If through phenomenology we can discern a move away from the Cartesian positions and the continuation of the ancient tradition of inaugurating ratio, psychoanalysis represents the crucial cut with said tradition. The birth of psychoanalysis is strongly tied to the body. The first patients of Freud were hysterics, suffering from different psychical symptoms. The psychoanalytical treatment of those symptoms was unusually for the end of the 19th century, as Freud sought the cause of their illness in their mentality. The problem of the interaction between the mental and the physical is therefore at the centre of psychoanalytical research – and not as a problem anymore, but as treatment. We can perceive symptoms only through expression or language – language thus becomes the focal point of Lacan’s return to Freud. In the Lacanian interpretation, the physical and pleasure (jouissance) are presented as the real, which we can only approach through language – in the symbolic register. The language and thus mentality are intertwined with the body. We cannot separate the body from language and think about it independently, as well as the language cannot be separated from the pleasure on the side of the body. The aim of psychoanalysis is confronting the subject with the influence of language on his body.

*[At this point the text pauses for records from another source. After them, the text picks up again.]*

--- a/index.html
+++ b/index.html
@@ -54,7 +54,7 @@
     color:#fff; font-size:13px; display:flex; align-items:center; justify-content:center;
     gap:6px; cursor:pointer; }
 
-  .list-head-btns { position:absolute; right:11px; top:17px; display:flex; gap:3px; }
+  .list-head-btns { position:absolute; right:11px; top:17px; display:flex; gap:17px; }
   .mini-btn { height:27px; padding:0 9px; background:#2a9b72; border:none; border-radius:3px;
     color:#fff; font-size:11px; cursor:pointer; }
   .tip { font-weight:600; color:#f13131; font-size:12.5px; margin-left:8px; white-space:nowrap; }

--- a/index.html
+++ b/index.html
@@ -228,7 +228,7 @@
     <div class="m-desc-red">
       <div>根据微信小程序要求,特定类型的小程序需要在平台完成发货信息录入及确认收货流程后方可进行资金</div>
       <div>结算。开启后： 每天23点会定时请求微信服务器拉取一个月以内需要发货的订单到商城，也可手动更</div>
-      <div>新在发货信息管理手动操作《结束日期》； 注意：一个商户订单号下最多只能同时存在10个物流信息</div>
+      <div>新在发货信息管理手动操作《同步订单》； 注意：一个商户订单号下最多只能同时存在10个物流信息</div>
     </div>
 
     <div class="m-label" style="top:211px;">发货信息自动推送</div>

Charcot, Freud’s mentor and predecessor retained the symptoms of hysteria on the level of the physical. Unlike him, Freud let his female patients speak and listened. For Charcot, the female patient was the body itself, which is not really an anomaly in the philosophical canon, as the category of the soul belongs to men, while the body is female. The metaphors of femininity and masculinity are of the core metaphors in philosophy: throughout the history of philosophy, there have been many metaphors of masculinity, spirit, form and reason on one side; and femininity, matter, emotions on the other. The most prevalent metaphor was tying activity to the side of men and passivity to the side of women. Metaphors and analogies are an organic part of philosophy, as they have an explanatory power. Through feministic approaches, the soul and body dualism is criticised as gender binarism (soul/man, body/woman), which does not only have implications in the philosophical metaphysics, but is also noticeable in the everyday conventions. We can observe it as a disciplinary practice with the aim of achieving beauty ideals and regulating the biological qualities of the female body, tied to reproduction. The efforts of overpowering the hierarchical difference between the soul and the body are political efforts – they can be displayed on the streets during protest marches against prohibition of abortion; or in theory, trying to rewrite the excluded femininity back into philosophy.

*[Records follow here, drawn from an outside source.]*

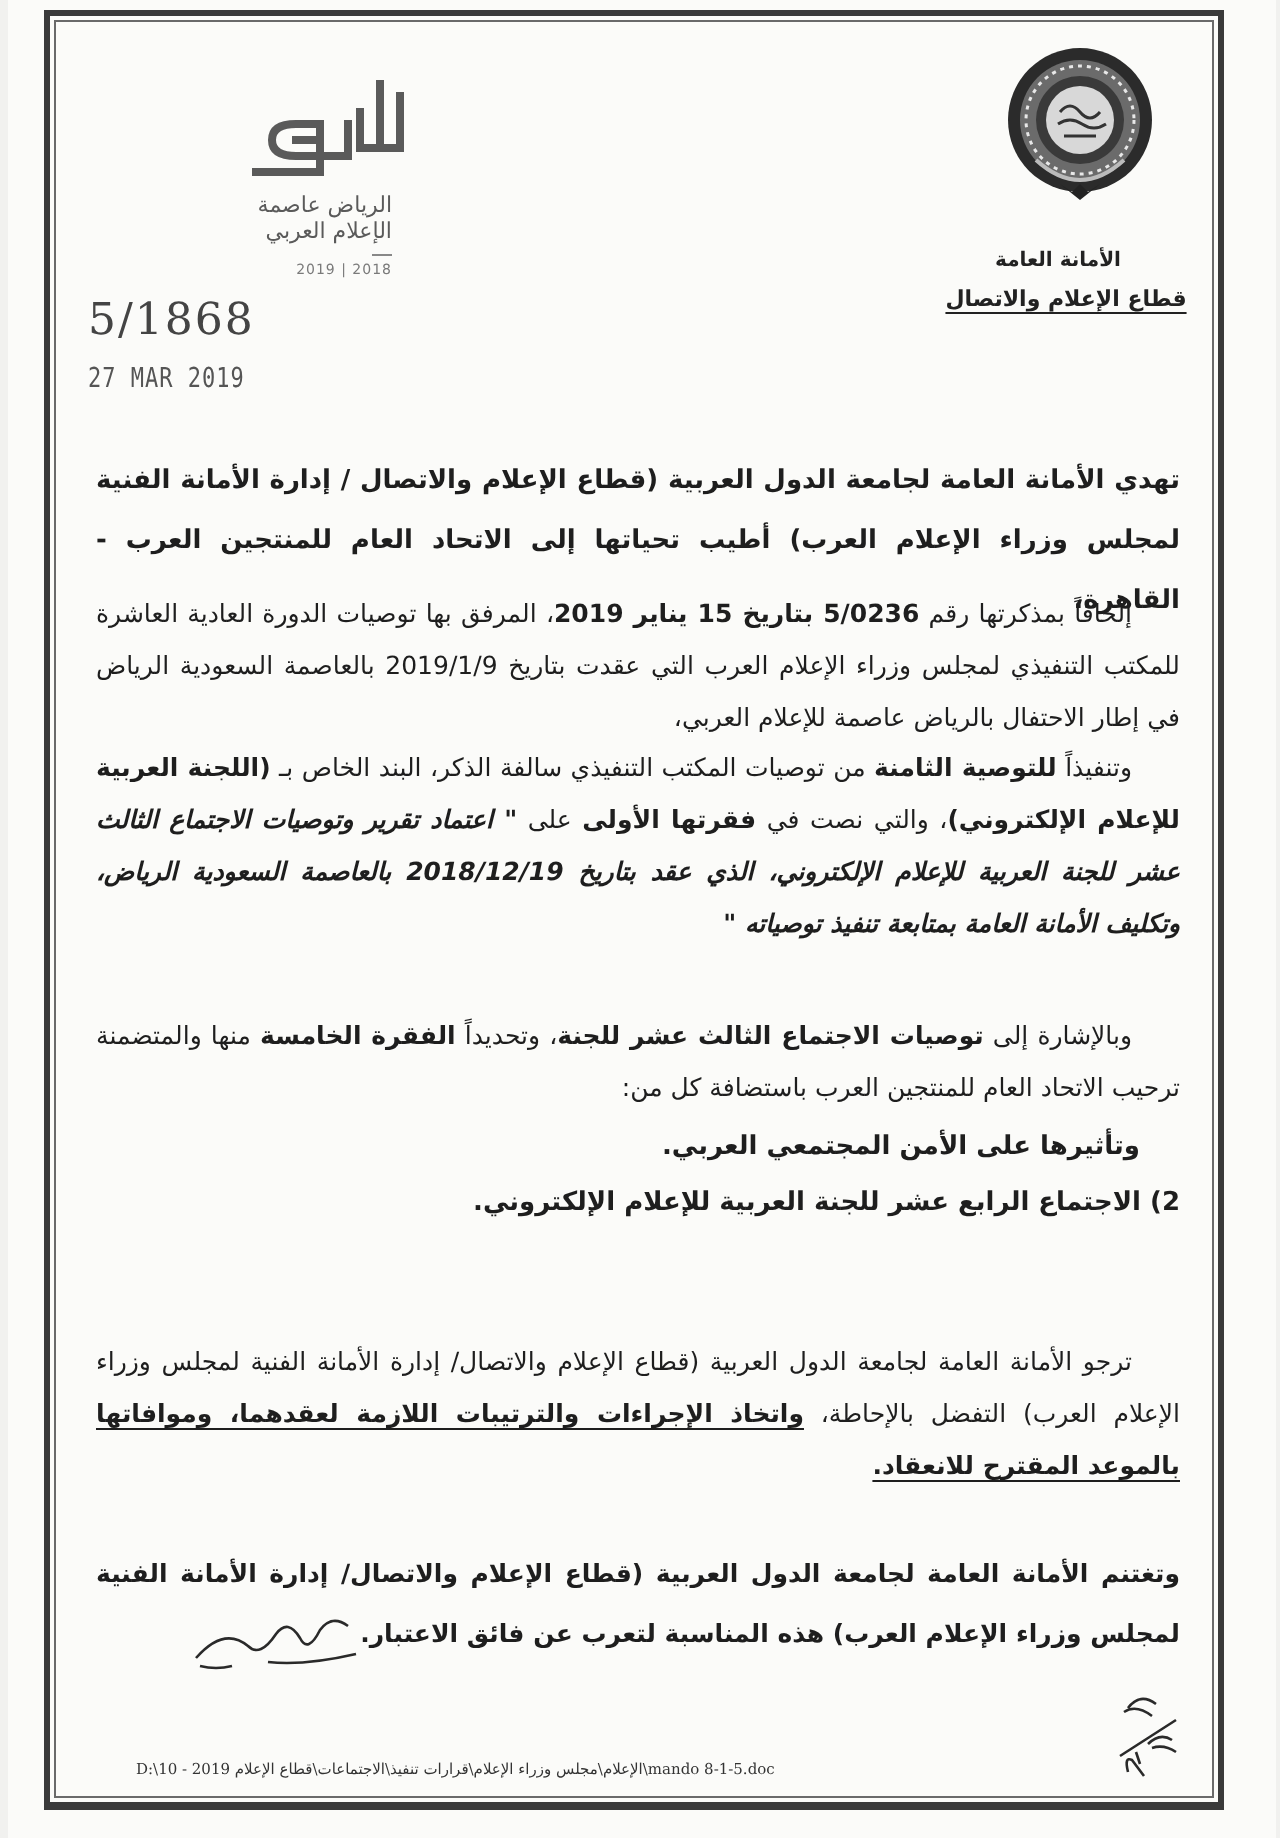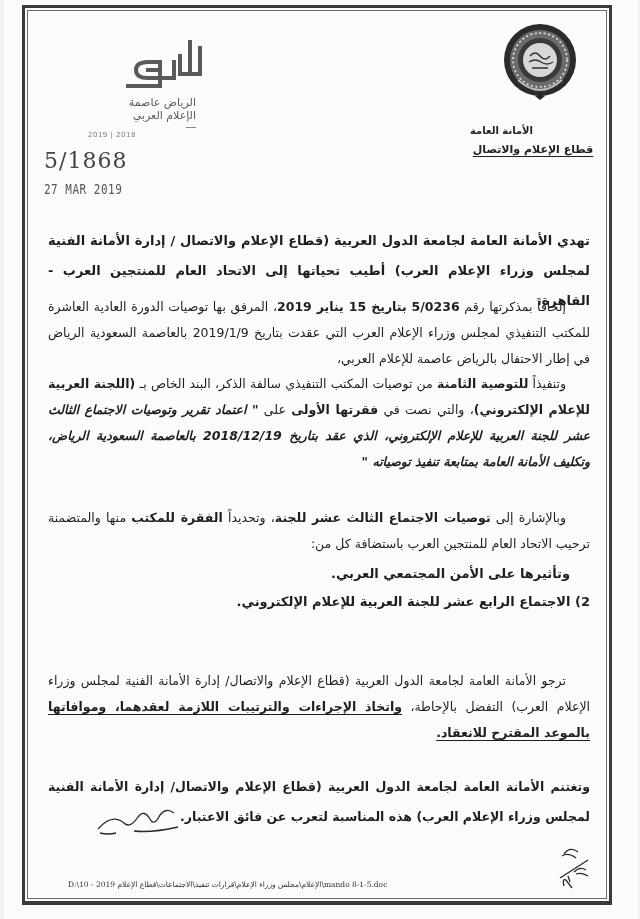--- a/index.html
+++ b/index.html
@@ -33,7 +33,7 @@
       font-family: "DejaVu Sans", sans-serif; letter-spacing: 0.5px;
     }
     .riyadh-years {
-      position: absolute; left: 88px; top: 131px; width: 108px; 
+      position: absolute; left: 88px; top: 131px; width: 108px; text-align: right;
       font-size: 7px; color: #7a7a7a; letter-spacing: 0.5px;
     }
     .years-rule { position: absolute; left: 186px; top: 127px; width: 10px; height: 1px; background: #888; }

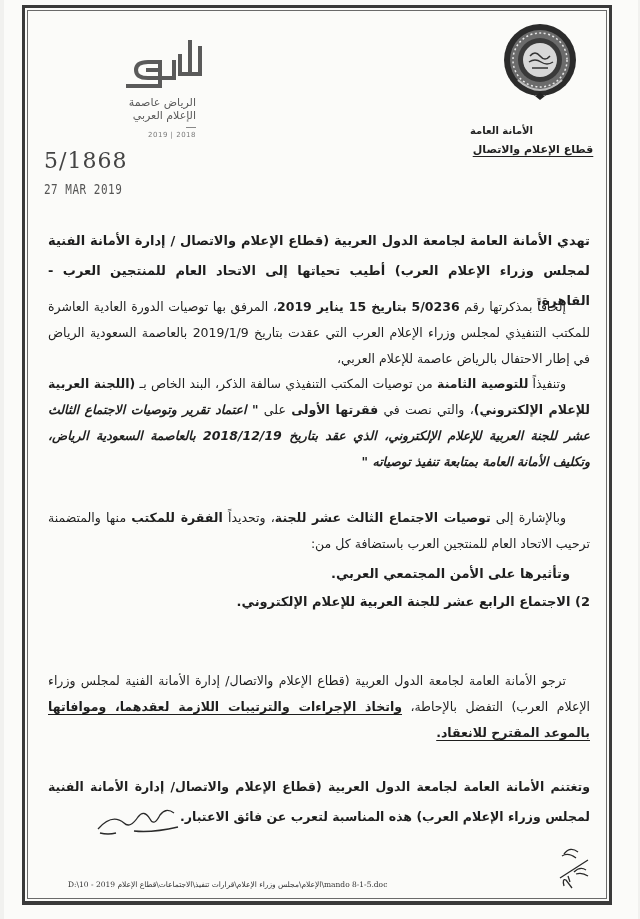--- a/index.html
+++ b/index.html
@@ -52,7 +52,7 @@
       position: absolute; left: 500px; top: 22px; width: 80px; height: 82px;
     }
     .org-name {
-      position: absolute; left: 470px; top: 125px; width: 118px; text-align: left;
+      position: absolute; left: 470px; top: 125px; width: 118px; text-align: center;
       direction: rtl; font-size: 10px; font-weight: bold; color: #222;
     }
     .org-sector {

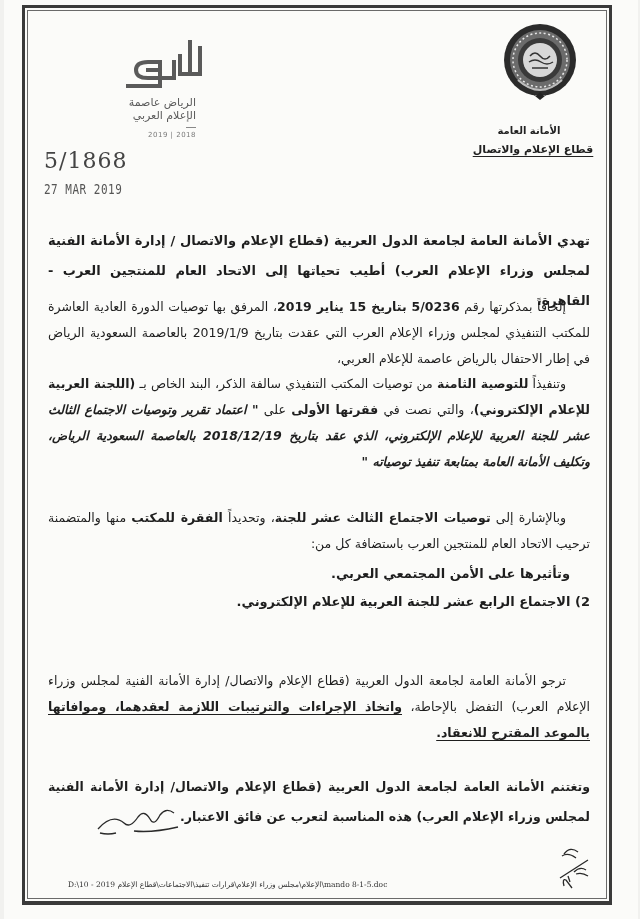--- a/index.html
+++ b/index.html
@@ -141,7 +141,7 @@
 </div>
 
 <div class="body p indent para3">
-  <span>وبالإشارة إلى </span><span class="bold">توصيات الاجتماع الثالث عشر للجنة</span><span>، وتحديداً </span><span class="bold">الفقرة للمكتب</span><span> منها والمتضمنة ترحيب الاتحاد العام للمنتجين العرب باستضافة كل من:</span>
+  <span>وبالإشارة إلى </span><span class="bold">توصيات الاجتماع الثالث عشر للجنة</span><span>، وتحديداً </span><span class="bold">الفقرة الخامسة</span><span> منها والمتضمنة ترحيب الاتحاد العام للمنتجين العرب باستضافة كل من:</span>
 </div>
 
 <div class="body list">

The hysterics of the 19th century were confined to the same institutions as not only women with epilepsy and other mental illnesses, but also unwed mothers and old and poor homeless women. “The great incarceration” and the differentiation and the development of total institutions (psychiatry, hospitals, prisons), that are the bedrock of the modern state, is one of the great subjects of Michel Foucault. Through the analysis of said institutions, Foucault developed the concepts of power, discipline and surveillance. Tied to all three concepts is the body. Madness and Civilization illuminates the attitude towards people with mental illnesses and their bodies when the concept of mental health was not yet developed; and in Discipline and Punish, where we observe the practice of torture and the developments of prison, the body is the core concept connected to discipline. As Foucault reveals through his research, power needs bodies, it needs docile bodies that are obedient and easy to control. Using historical sources, Foucault takes us through the history of bodies: from the times, when bodies were an object, subjugated to different methods of causing pain; to the age of first military drills, used to train the bodies to repeat certain movements; and finally to the years, when bodies became an object and the target of surveillance, used to create obedient individuals. For Foucault, the history of the body is thus interlaced not only with an individual’s mentality and his way of think, but also with the non-physical concept of power, not a body by itself, but inseparably tied to it.